Filed under Fiction, Humor, Life

104 responses to “High Hopes – 150 Word Flash Fiction

  1. Pingback: What the? 150 Word Flash Fiction | Susie Lindau's Wild Ride

  2. I wouldn’t be surprised if some of those boys had seen the devil. Along with Elvis, a cadre of Smurfs, and the Stay Puft Marshmallow Man.

    This one made me chuckle quite heartily! That doesn’t happen to me often. Like the title, too!

  3. Hmmm…I commented here Friday but it’s gone! Ug…I said that I thought Aunt Mildred knew exactly what the kids did on her property and that she was planning a little bit of reform during Bible camp!

    • That is so weird Susan! I wasn’t in my spam file either! I found 2 other Fictioneers in there. Next time tweet me and I will check right away! \
      I love your idea that she would one up them and is prepared for the onslot this coming Friday! Hahaha!

  4. I’m laughing so hard… I .. can’t.. type!
    Great work, Susie!

  5. Someone is going to have lots of ‘splaining to do.

  6. Madison Woods

    Haha, a little story full of double meanings. I’d probably try to tell the lady, but I know she wouldn’t listen. So then I’d sure like to be the fly on the wall when it all began to make sense to her…but I suspect it’ll take some explaining on someone’s behalf, haha.

  7. This is hilarious!
    Lol! Love the title of your post too. Those are some high hopes indeed!

    Parul
    http://faitaccompli.wordpress.com/2012/04/13/the-dark-tunnel/

  8. Noooo.. don’t tell her.. because then you have the next part of your story!! :)

  9. i’m a goodie two shoes, so I’d tell her

  10. In answer to the question: “How much action can you fit into 150 words?” … a complete scene.

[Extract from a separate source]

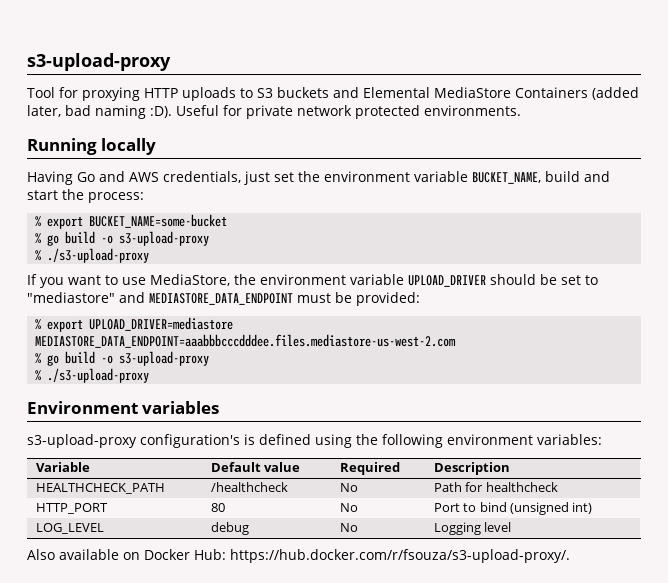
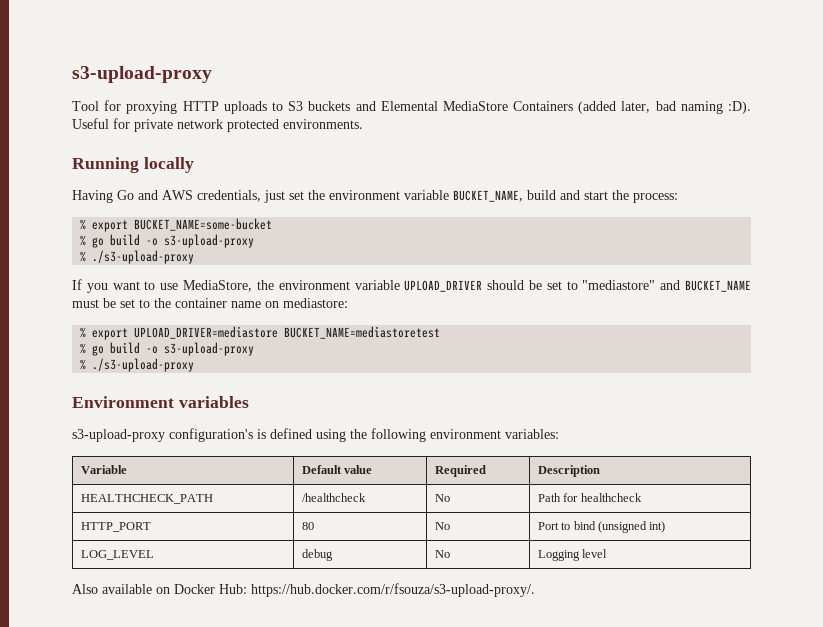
[149,293,293,305] MEDIASTORE_DATA_ENDPOINT -> [685,280,751,292] BUCKET_NAME
[356,292,420,306] provided: -> [120,298,348,308] set to the container name on mediastore:
[35,334,457,348] MEDIASTORE_DATA_ENDPOINT=aaabbbcccdddee.files.mediastore-us-west-2.com -> [284,326,441,339] BUCKET_NAME=mediastoretest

    Tell the tale or avoid confrontation? I have to answer twice: as a writer, of course, I’d be choosing whatever option made the most trouble; in real life — duck and cover. Plot is defined as the stuff we take long detours to avoid in real life.

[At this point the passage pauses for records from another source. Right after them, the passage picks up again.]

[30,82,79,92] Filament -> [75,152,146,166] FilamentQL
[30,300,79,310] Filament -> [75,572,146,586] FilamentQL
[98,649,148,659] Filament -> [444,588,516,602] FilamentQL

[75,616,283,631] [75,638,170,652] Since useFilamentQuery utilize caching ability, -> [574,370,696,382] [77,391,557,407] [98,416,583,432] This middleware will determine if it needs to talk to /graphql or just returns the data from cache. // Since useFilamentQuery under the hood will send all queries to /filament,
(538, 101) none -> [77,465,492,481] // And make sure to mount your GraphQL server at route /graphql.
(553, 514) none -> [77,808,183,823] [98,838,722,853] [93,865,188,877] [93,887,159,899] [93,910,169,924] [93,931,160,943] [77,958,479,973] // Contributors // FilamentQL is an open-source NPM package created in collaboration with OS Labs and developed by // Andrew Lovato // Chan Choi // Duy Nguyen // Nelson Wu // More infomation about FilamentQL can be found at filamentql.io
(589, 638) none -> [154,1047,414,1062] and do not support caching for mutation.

    • I am not sure that I asked the question of how much action will fit into 150 words, but I like your answer in confronting the character to make trouble. That is what we should always do to create drama.Thanks for stopping by. Not sure if you liked or hated it or anything else I have written….. :)

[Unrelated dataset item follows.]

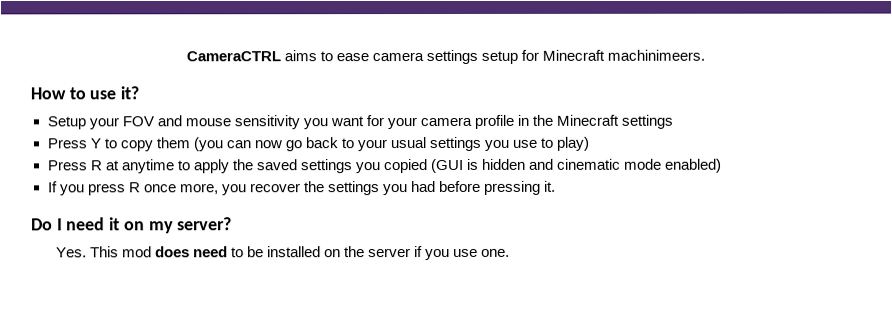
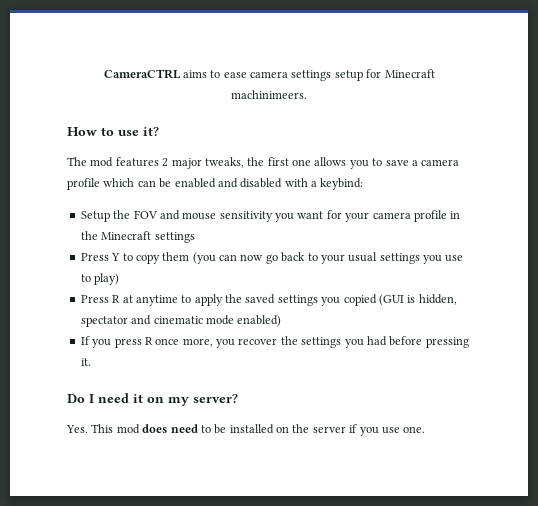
(140, 93) none -> [67,157,460,169] [67,178,364,190] // The mod features 2 major tweaks, the first one allows you to save a camera profile which can be enabled and disabled with a keybind:
[88,117,119,130] your -> [113,210,131,219] the
[482,158,527,170] hidden -> [418,294,457,305] [80,316,128,327] hidden, spectator

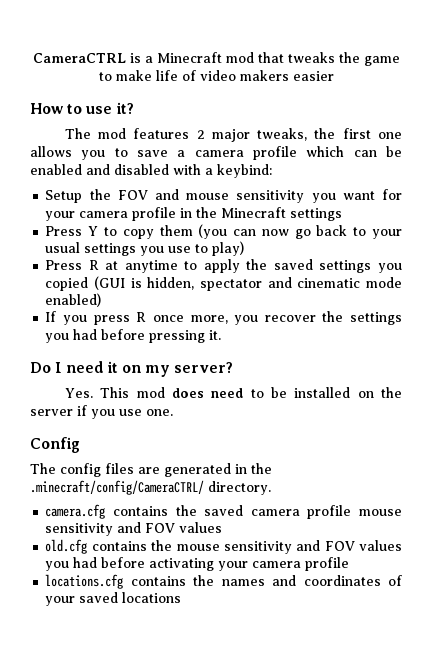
[182,69,435,81] [231,90,307,99] aims to ease camera settings setup for Minecraft machinimeers. -> [129,52,400,66] [98,70,334,81] is a Minecraft mod that tweaks the game to make life of video makers easier
(426, 429) none -> [30,437,80,453] [30,463,272,477] [30,480,271,495] [45,504,402,519] [45,522,223,536] [45,539,402,554] [45,557,350,571] [45,574,402,589] [45,592,182,606] // Config // The config files are generated in the .minecraft/config/CameraCTRL/ directory. // camera.cfg contains the saved camera profile mouse sensitivity and FOV values // old.cfg contains the mouse sensitivity and FOV values you had before activating your camera profile // locations.cfg contains the names and coordinates of your saved locations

      • Found your blog for the first time today! You left a comment on my flash fiction … and led me to the original photo-prompt. (Love it, by the way. I’m a long-form writer who reads flash fiction in a spirit of admiration and envy–like watching gymnasts at the Olympics.)

  11. lynnkelleyauthor

    This is a great piece, Susie! I don’t know how you’re able to write 100 and 150 word flash fiction. So challenging! I took up Debra Kristi’s challenge to write a flash fiction story based on one of her photos from last Friday’s post and 300 words is what I came up with (cut it down from over 400). I really admire you for writing these.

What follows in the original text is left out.